Geography
- Location: 1324 5TH STREET NORTH New Ulm, Brown County, Minnesota, United States

Organization
- Care system: Nonprofit
- Type: General

Services
- Beds: 62 licensed

History
- Opened: November 1, 1883

Links
- Website: www.allinahealth.org/new-ulm-medical-center/
- Lists: Hospitals in Minnesota

= New Ulm Medical Center =

New Ulm Medical Center is a not-for-profit hospital and clinic serving the region in and around Brown County in south central Minnesota, United States. New Ulm Medical Center is part of the Allina Health System. New Ulm Medical Center offers a variety of specialty care including orthopedics, general surgery, psychiatry and pediatrics.

==History==
The need for a hospital in the New Ulm, Minnesota area became apparent in 1881, when a tornado killed more than ten people and injured several hundred.

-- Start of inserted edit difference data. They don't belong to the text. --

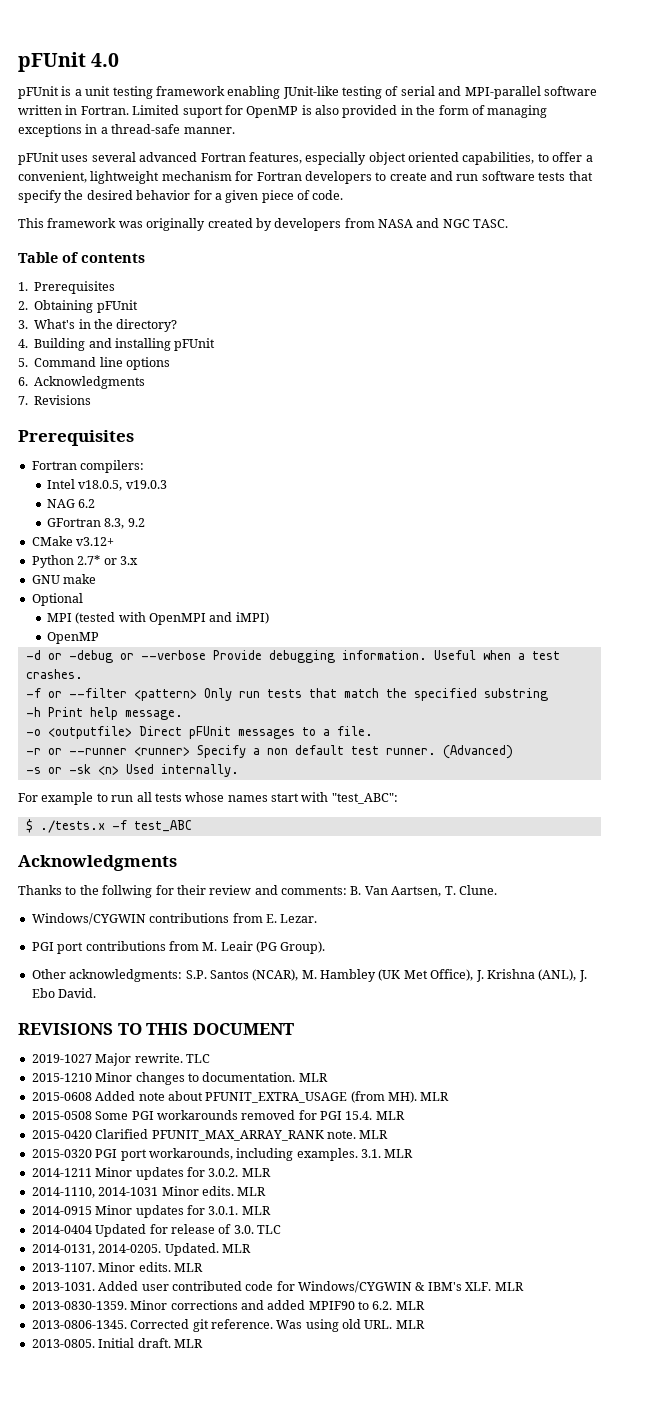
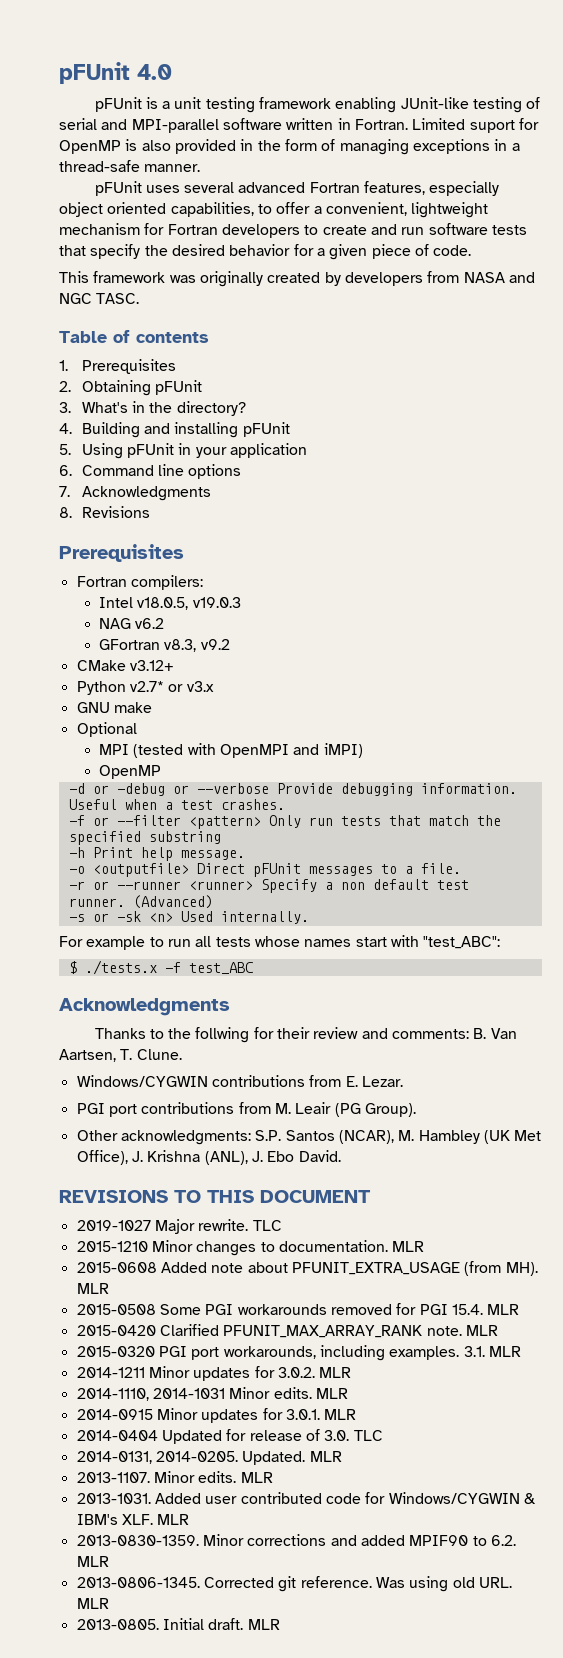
(28, 362) none -> [81,443,307,459] [59,465,72,476] Using pFUnit in your application // 6.
[18,376,146,389] [18,396,28,405] 6. Acknowledgments // 7. -> [59,486,211,501] [59,507,72,518] 7. Acknowledgments // 8.
[78,499,96,508] 6.2 -> [135,618,165,629] v6.2
[104,518,145,529] 8.3, 9.2 -> [164,639,230,652] v8.3, v9.2
[77,555,138,565] 2.7* or 3.x -> [129,681,214,692] v2.7* or v3.x

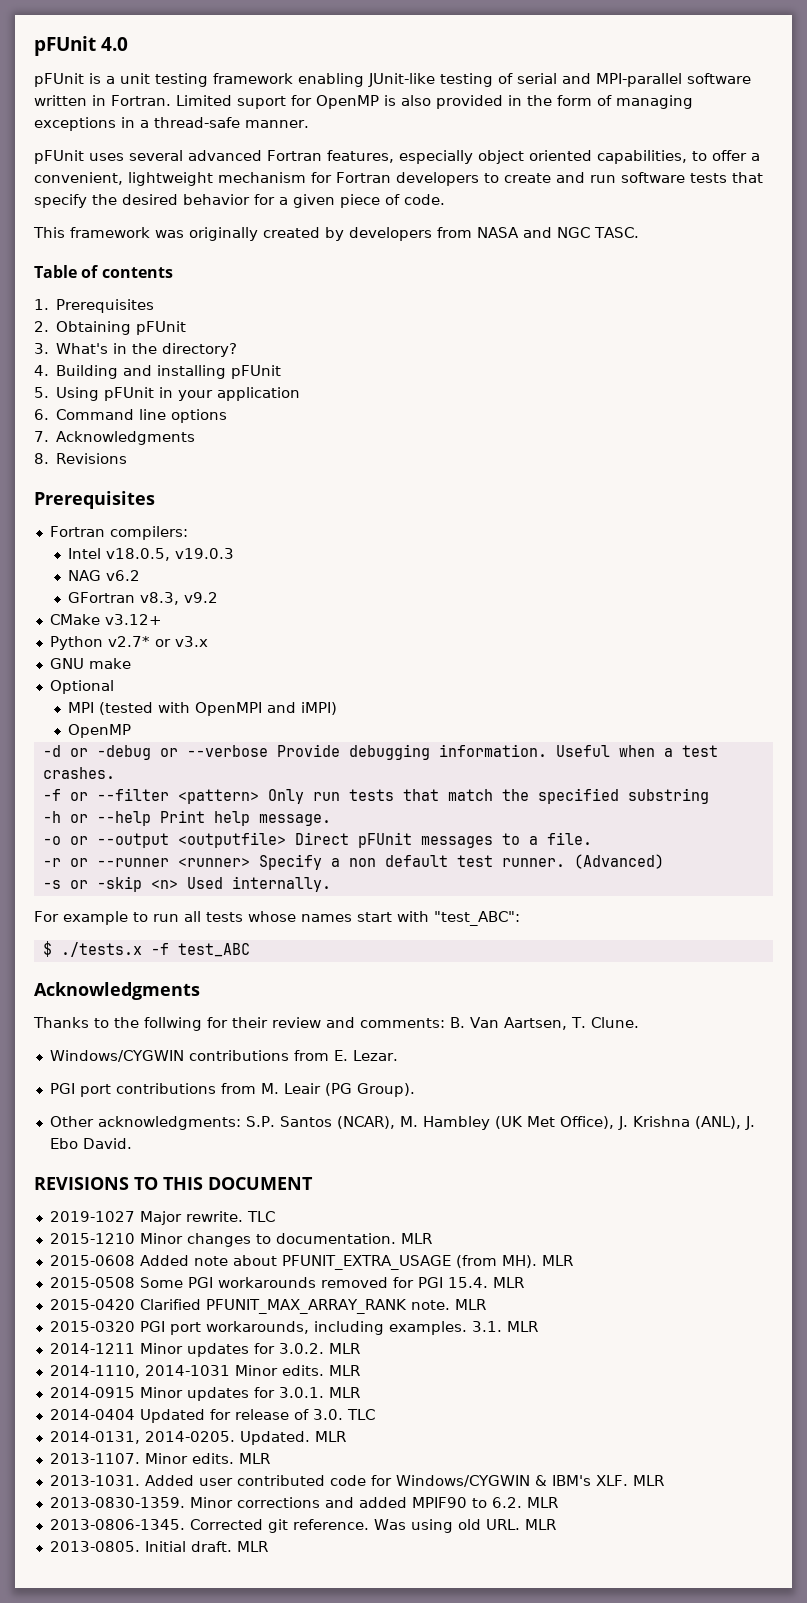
(85, 852) none -> [69,811,151,826] or --help
(85, 870) none -> [69,833,169,848] or --output
[116,911,141,922] -sk -> [96,876,142,892] -skip

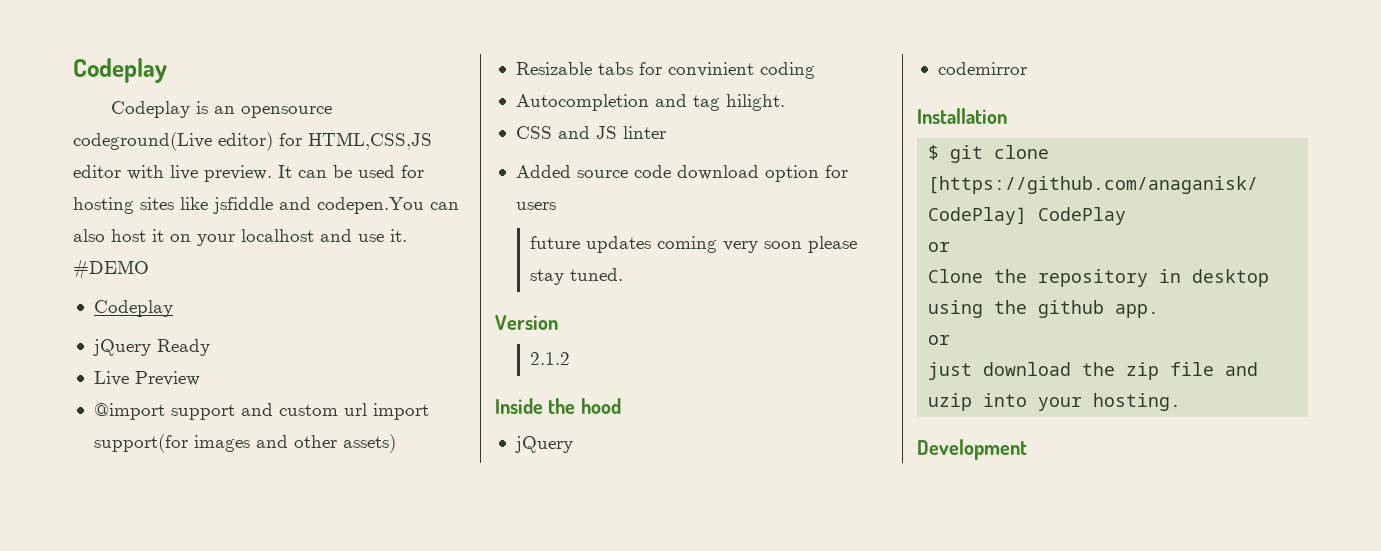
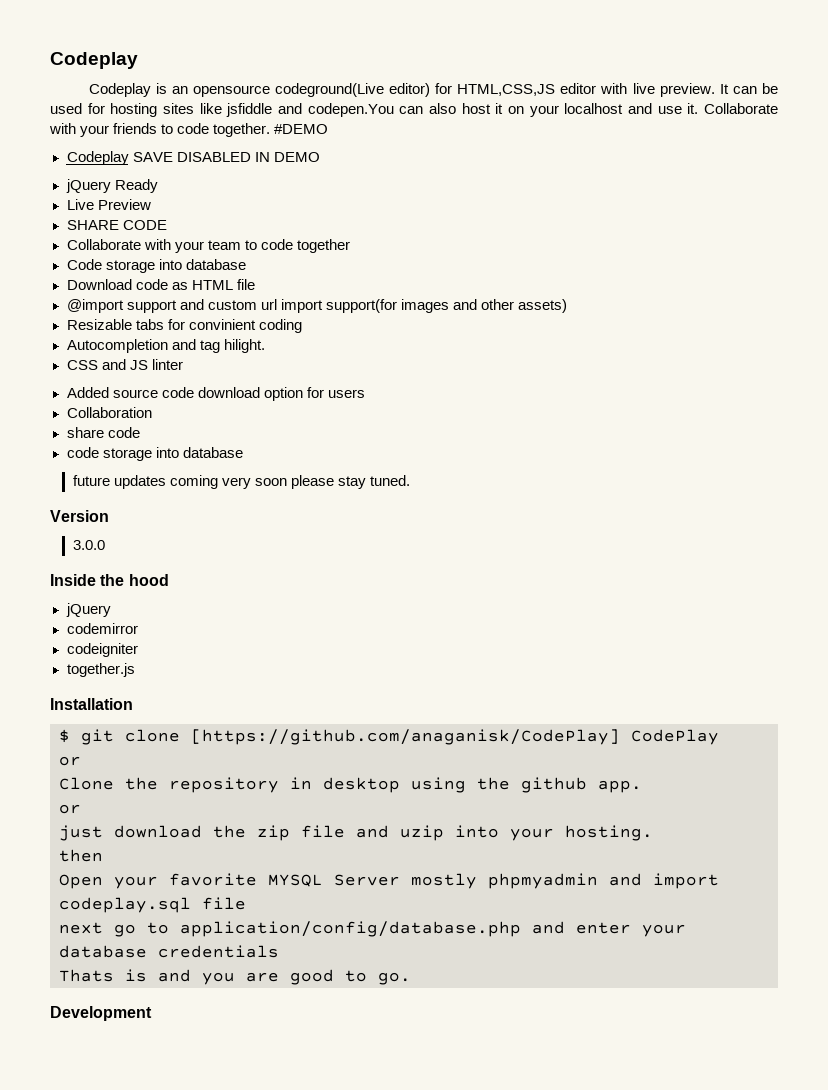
[73,259,149,280] [93,300,173,317] [92,339,210,356] [93,371,200,386] #DEMO // Codeplay // jQuery Ready // Live Preview -> [703,103,778,114] [49,123,329,137] [66,151,320,165] [65,179,158,193] [66,199,151,210] [66,220,167,230] [66,239,350,253] [66,259,246,273] [66,279,255,290] Collaborate with your friends to code together. #DEMO // Codeplay SAVE DISABLED IN DEMO // jQuery Ready // Live Preview // SHARE CODE // Collaborate with your team to code together // Code storage into database // Download code as HTML file
(556, 206) none -> [66,407,152,418] [66,427,140,438] [66,447,243,461] // Collaboration // share code // code storage into database
[530,352,571,365] 2.1.2 -> [72,540,105,550] 3.0.0
(1027, 68) none -> [66,643,138,657] [66,663,135,677] // codeigniter // together.js
(1182, 402) none -> [59,849,103,862] [59,873,719,889] [59,897,246,913] [59,921,686,937] [59,945,279,958] [59,969,411,985] // then // Open your favorite MYSQL Server mostly phpmyadmin and import codeplay.sql file // next go to application/config/database.php and enter your database credentials // Thats is and you are good to go.

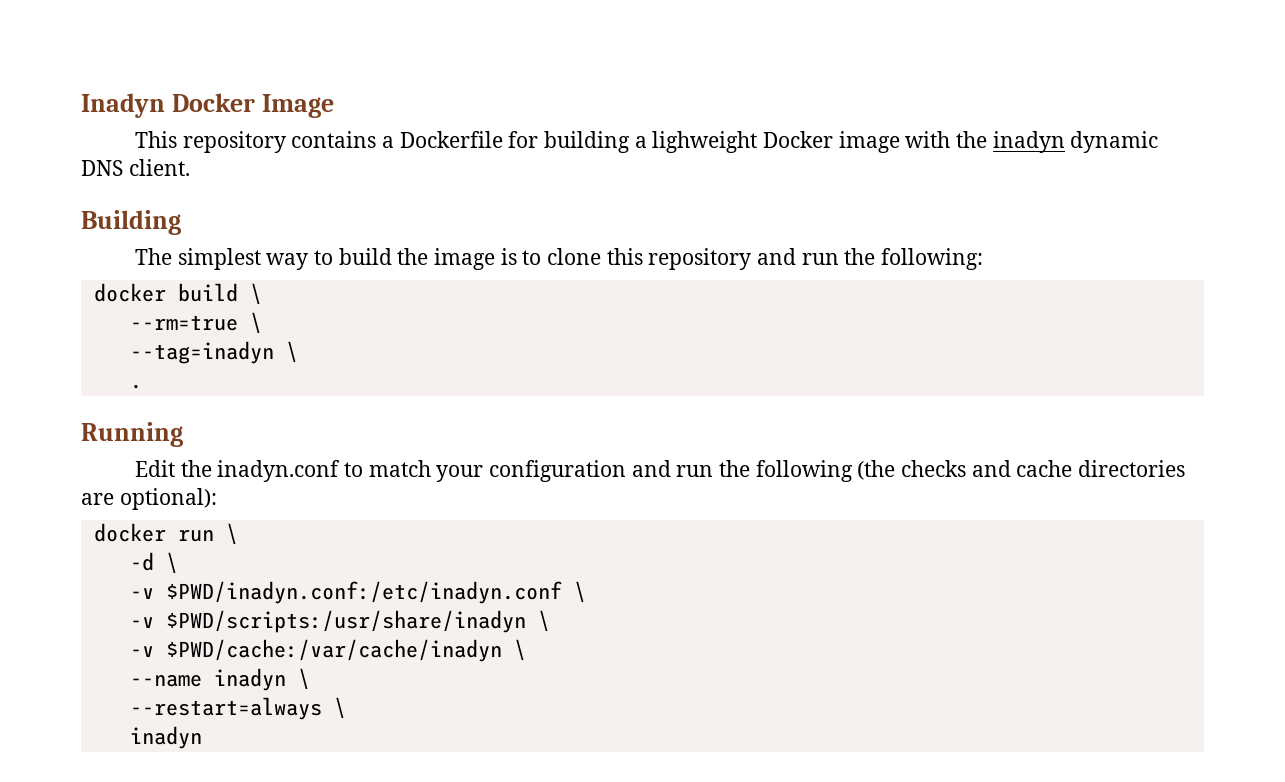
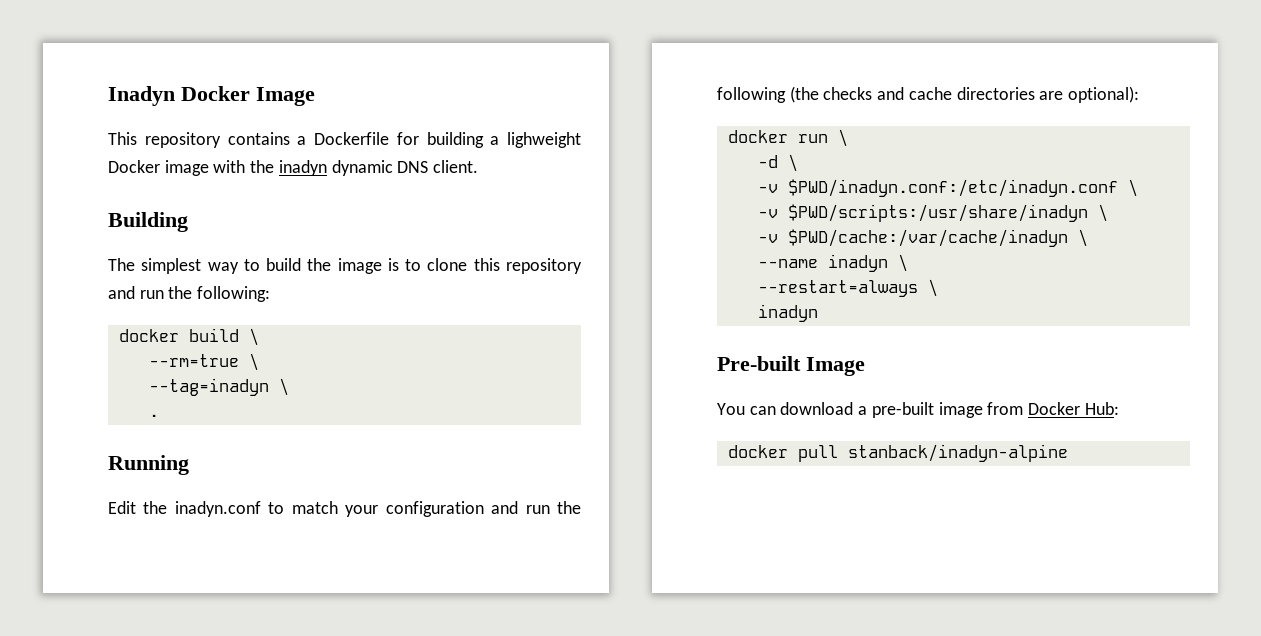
(202, 737) none -> [717,356,865,376] [717,402,1119,418] [727,444,1068,462] // Pre-built Image // You can download a pre-built image from Docker Hub: // docker pull stanback/inadyn-alpine

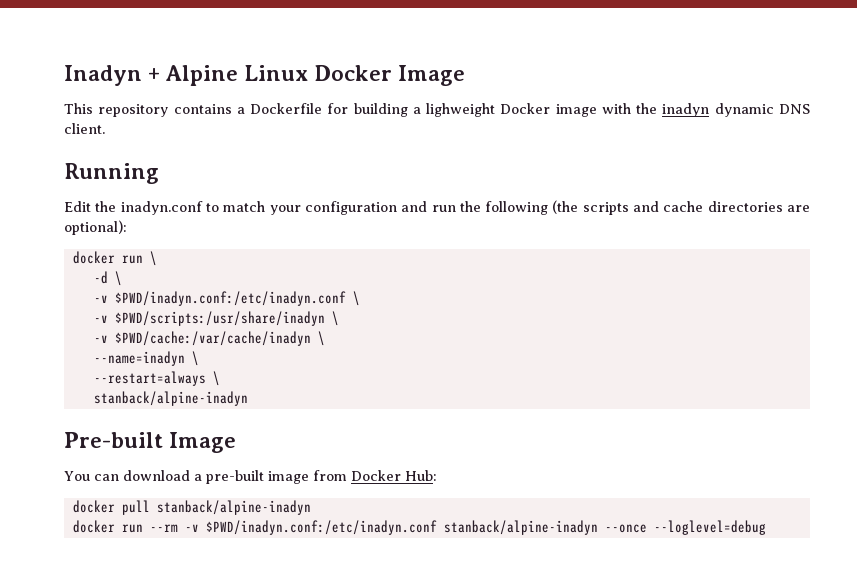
(175, 96) none -> [148,65,309,86] + Alpine Linux
[108,212,188,232] [108,258,582,274] [108,286,271,302] [118,328,259,346] [148,353,259,371] [148,378,289,396] [148,414,159,417] // Building // The simplest way to build the image is to clone this repository and run the following: // docker build \ // --rm=true \ // --tag=inadyn \ // . -> (105, 128) none
[823,87,873,100] checks -> [582,202,629,215] scripts
[757,254,888,272] --name inadyn -> [93,351,185,366] --name=inadyn
[757,304,818,322] inadyn -> [93,391,248,406] stanback/alpine-inadyn
[847,444,1068,462] stanback/inadyn-alpine -> [156,500,311,515] [72,520,766,535] stanback/alpine-inadyn // docker run --rm -v $PWD/inadyn.conf:/etc/inadyn.conf stanback/alpine-inadyn --once --loglevel=debug

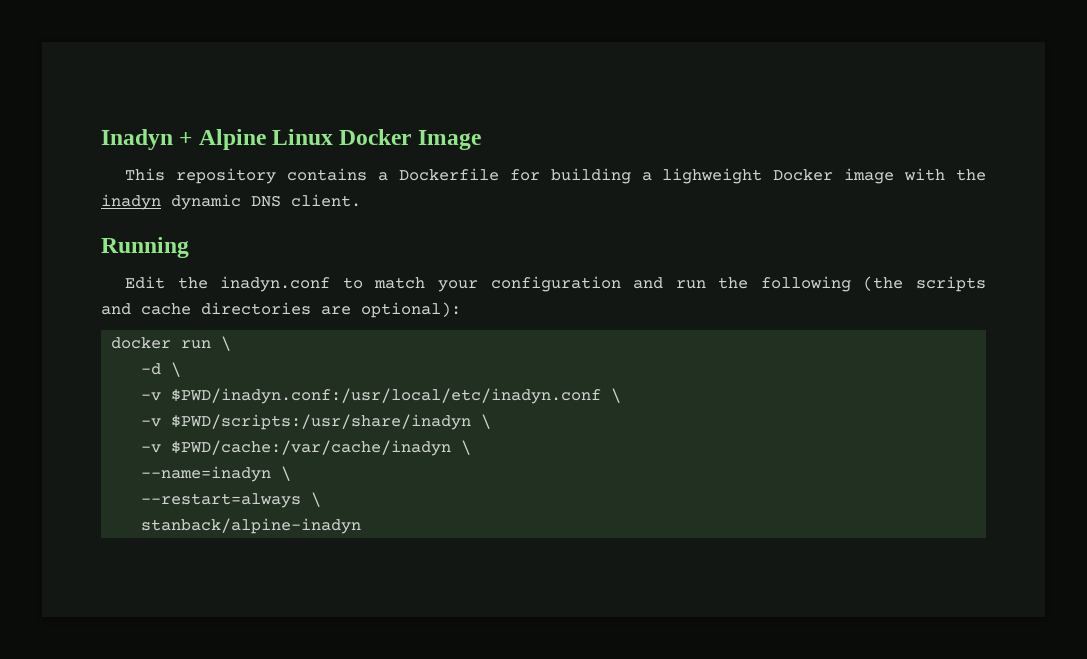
[114,291,346,306] $PWD/inadyn.conf:/etc/inadyn.conf -> [171,388,602,404] $PWD/inadyn.conf:/usr/local/etc/inadyn.conf
[64,432,237,453] [64,470,437,484] [72,500,311,515] [72,520,766,535] // Pre-built Image // You can download a pre-built image from Docker Hub: // docker pull stanback/alpine-inadyn // docker run --rm -v $PWD/inadyn.conf:/etc/inadyn.conf stanback/alpine-inadyn --once --loglevel=debug -> (362, 526) none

Since there was no hospital in the area, the Sisters of Christian Charity School opened their doors to treat the victims of the tornado. Father Berghold, organizer of the Catholic Church, recognized this arrangement was not an adequate long-term solution and launched a community campaign to raise money to build a permanent hospital. Berghold succeeded. St. Alexander Hospital, New Ulm Medical Center's oldest ancestor, accepted its first patient on November 1, 1883.

In the following years, several moves, mergers and name changes ensued. The current New Ulm Medical Center was built in 1962.

The New Ulm Medical Center was one of the top 100 critical access hospitals in the United States.